Neo4j

trent_fowler · ‎02-05-2021

What I want to do is find the members of a region who have not bought any of the n most popular nutrients in that region.

Getting the most popular nutrients isn't hard:

MATCH  (:region {reg: 'Central Cornbelt'})-[:hasDiv]->(:division)-[:hasRep]->(:Sales_rep)-[:hasCustomer]-(:customer)-[:madePurchase]->(t:transaction)
RETURN t.item_name, count(t) AS frequency
ORDER BY frequency DESC
LIMIT 3

And then it's not hard to filter by people who haven't bought any of these:

MATCH  (:region {reg: 'Central Cornbelt'})-[:hasDiv]->(:division)-[:hasRep]->(:Sales_rep)-[:hasCustomer]-(c:customer)-[:madePurchase]->(t:transaction)
WHERE NOT t.item_name IN  ["ITEM 1", "ITEM 2", "ITEM 3"]
RETURN DISTINCT(c.customer_name)

What I want to do is somehow combine the two, getting the list [ITEM 1...] directly and then filtering.
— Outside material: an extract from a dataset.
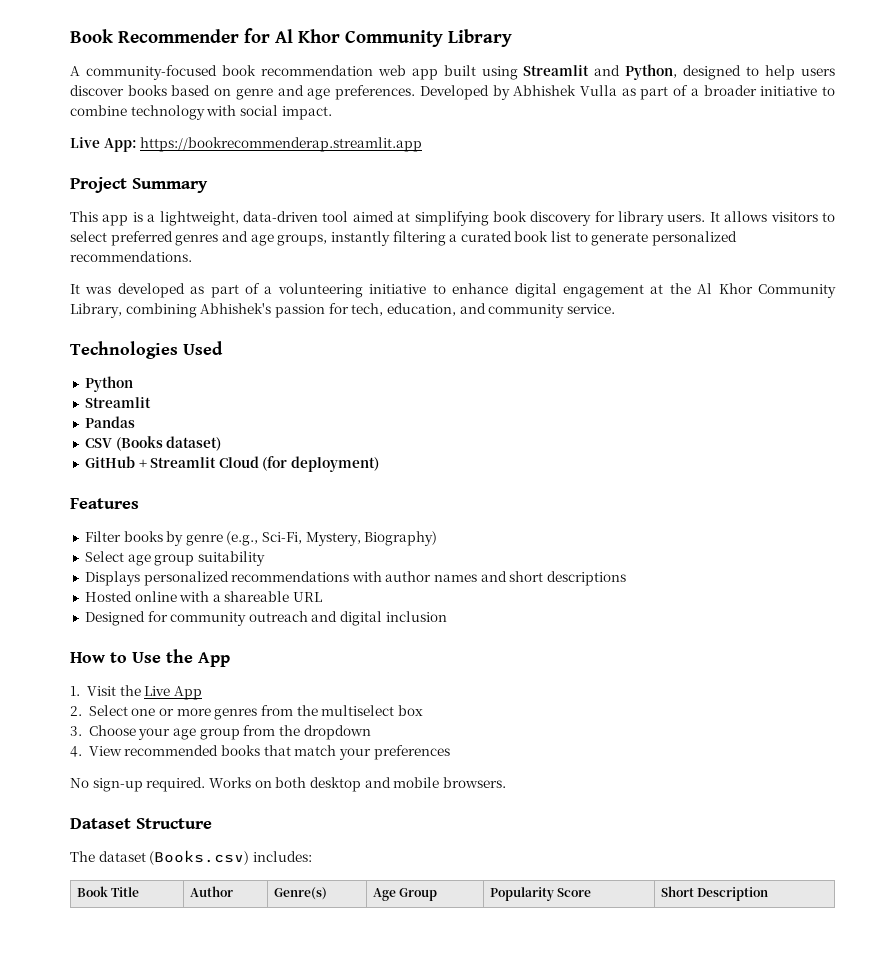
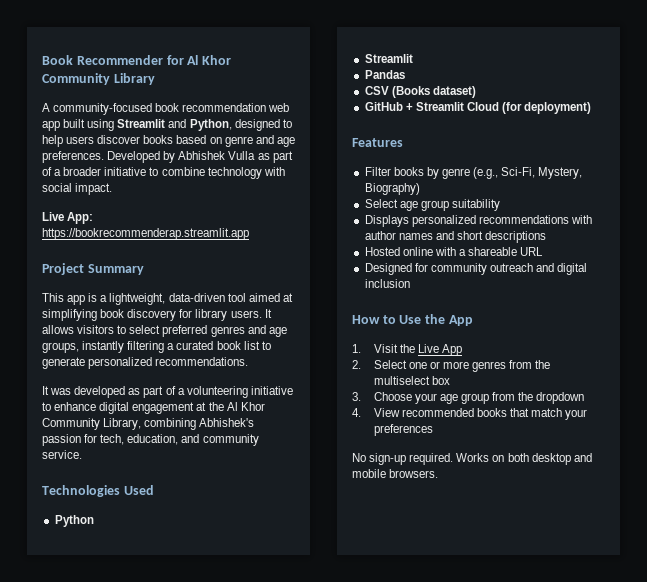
- Dataset Structure
- The dataset (Books.csv) includes:
- Book Title | Author | Genre(s) | Age Group | Popularity Score | Short Description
I've spent half a day messing around with CALL {} and haven't been able to get it to work.

My most recent attempt is here:

MATCH  (:region {reg: 'Central Cornbelt'})-[:hasDiv]->(:division)-[:hasRep]->(:Sales_rep)-[:hasCustomer]-(c:customer)-[:madePurchase]->(t:transaction)
WHERE NOT t.item_name IN  
	CALL {
          MATCH  (:region {reg: 'Central Cornbelt'})-[:hasDiv]->(:division)-[:hasRep]->(:Sales_rep)-[:hasCustomer]-(:customer)-[:madePurchase]->(t:transaction)
      RETURN t.item_name, count(t) AS frequency
      ORDER BY frequency DESC
      LIMIT 5
    }

RETURN DISTINCT(c.customer_name)

I've also tried various uses of WITH to sort transactions before returning them, but haven't gotten anywhere with that either.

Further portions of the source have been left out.